Competing interests: The authors have declared that no competing interests exist.
Reverse transcription-polymerase chain reaction (RT-PCR) is a common tool to generate copy DNA (cDNA) from RNA. All publicly available sequences of RNA viruses have been generated using this technique. The method consists of two steps: the first is an in vitro synthesis of cDNA from an RNA template in a reverse-transcription reaction (RT); and the second (PCR) consists of multiple cycles of DNA amplification using the cDNA generated in the RT step as a template. As in any other polymerisation reaction, misincorporations that result in artefactual mutations are generated during both steps, although at different rates (reverse-transcriptases lack proofreading activity and thus the RT step is more error-prone, while DNA polymerases exhibit various degrees of proofreading activity).
The current genomics revolution has generated thousands of sequences of complete RNA viral genomes. Sequences derived from the influenza viruses resource (http://www.ncbi.nlm.nih.gov/genomes/FLU/FLU.html) alone account for more than 175,000 as of October 2010. Indeed, the advent of novel and more affordable sequencing technologies allows the study of viral populations in an unprecedented depth, up to the level of characterising within-host viral populations in a qualitative and quantitative fashion. In particular, such studies are critical to understand the mechanisms that govern the evolution of virulence or antiviral resistance, as well as the underpinning mechanisms of cross-species jumps and immune evasion. In addition, in-depth studies of genetic variation are increasingly used to elucidate the viral population dynamics and evolution (phylodynamics) both within and between hosts .

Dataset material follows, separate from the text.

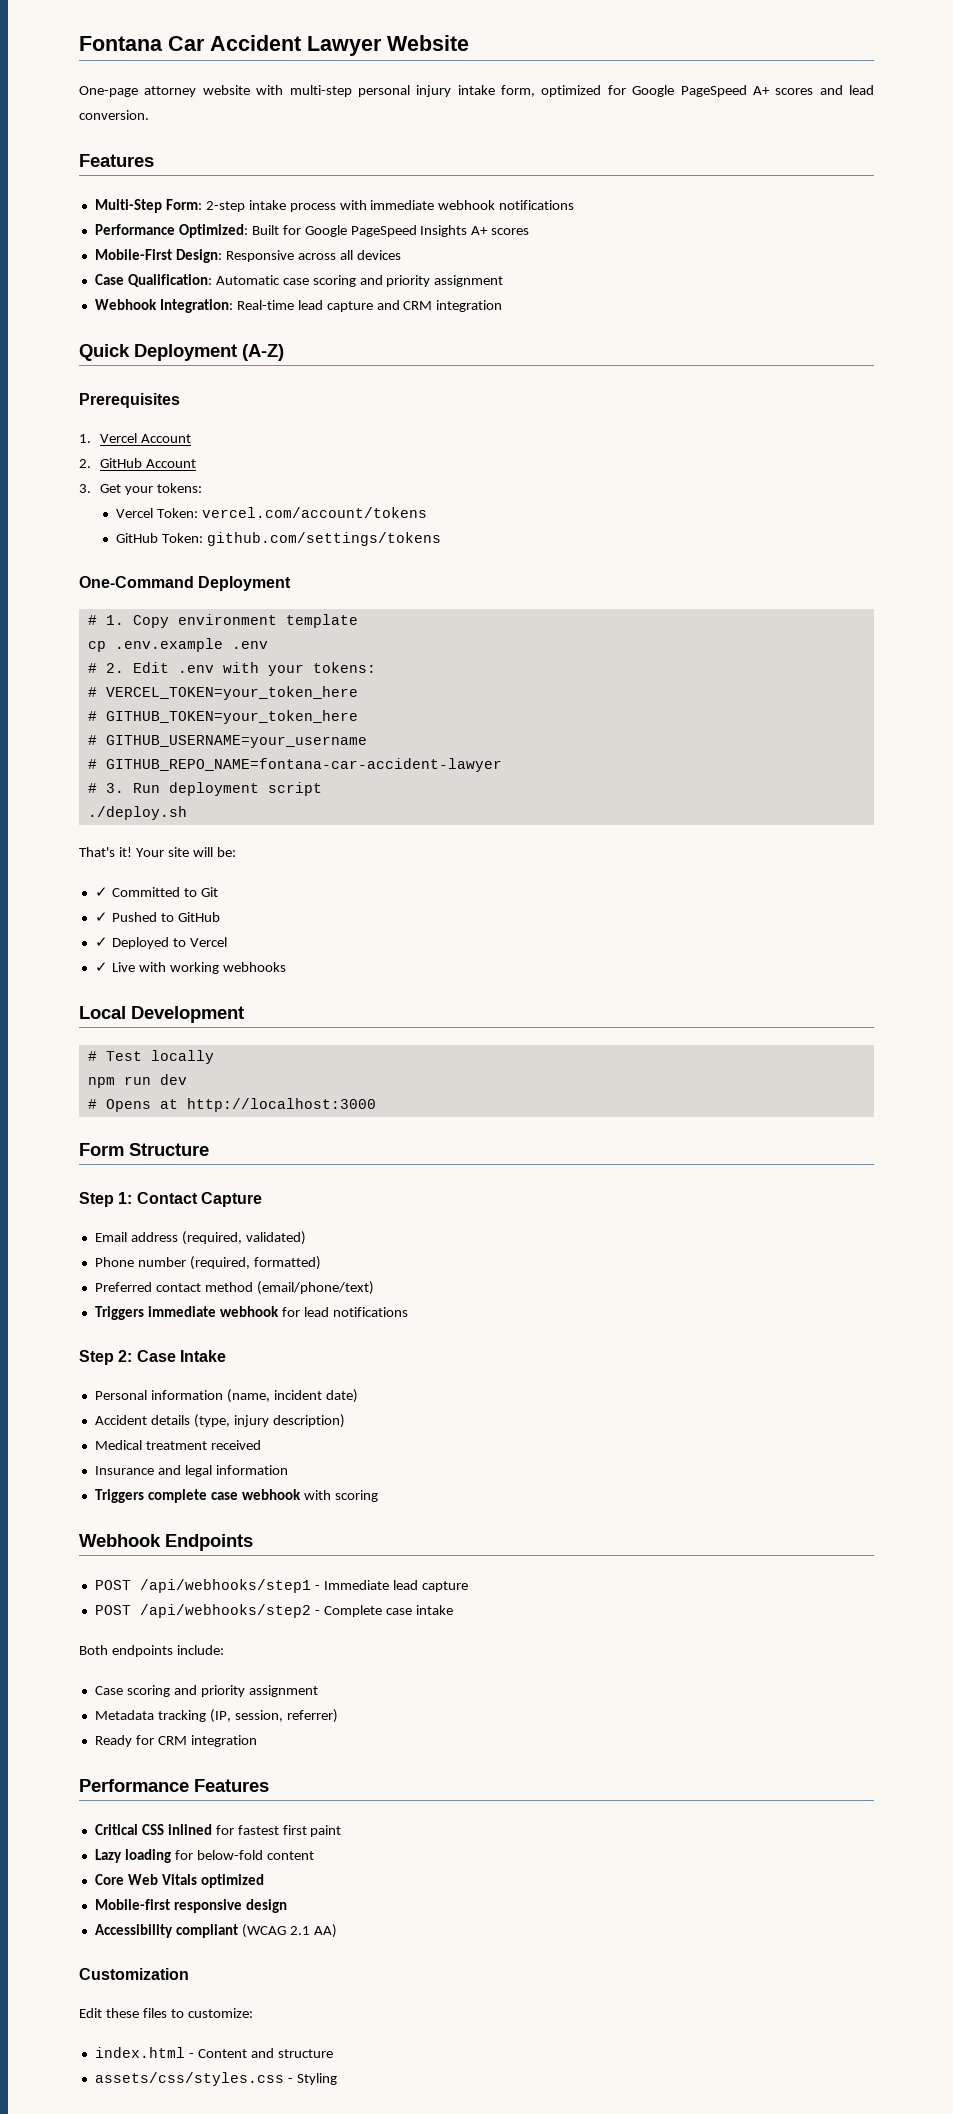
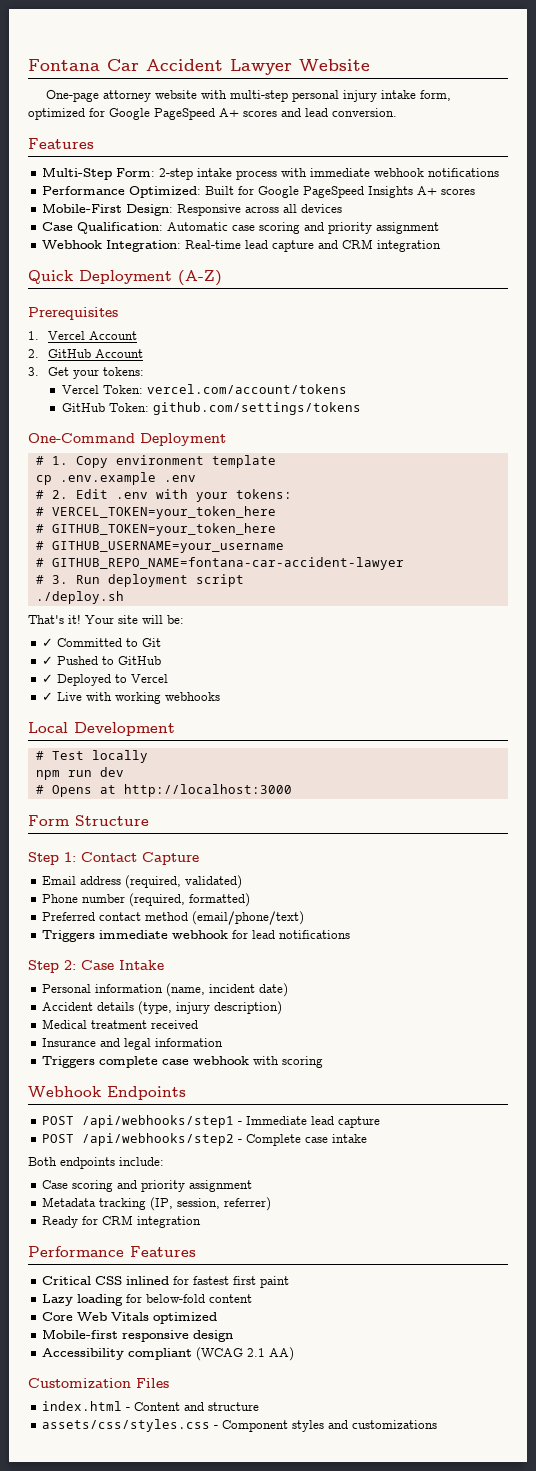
- Customization
- Edit these files to customize:
+ Customization Files
- assets/css/styles.css - Styling
+ assets/css/styles.css - Component styles and customizations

Different laboratories have explored the within-host variation and evolution of a variety of RNA viruses, ranging from those that cause acute infections such as influenza and dengue –, to those that persistently infect their host, like human and simian immunodeficiency viruses –. Despite differences in experimental design due to inherent biological features of the virus under study (i.e. specific host, inoculation route, replication strategy) and the biological questions being addressed (i.e. size of transmission bottlenecks, time of appearance of antiviral resistance or immune escape variants), most of these experiments rely on the analysis of sequences derived from viral samples taken at different times post-infection. The underlying assumption is that if multiple samples are taken from a single host over time, it is possible to map the frequency of a particular observed sequence and its variants in a temporal fashion. However, since there are various sources of error, both in the viral replication cycle and in the experimental process, it is difficult to elicit (probabilistically) whether observed variants are consistent with the possibility of viral evolution, or simply a result of random misincorporations occurring either within the host or during the RT-PCR/sequencing process. We propose a Bayesian method to try to make such distinctions, and to illustrate these techniques we use data from an experimental transmission study of equine influenza virus (EIV) in its natural host , and data from a prime-boost pre-clinical vaccine trial in a non-human primate model for HIV-1 (M. Varela and J. L. Heeney, in preparation).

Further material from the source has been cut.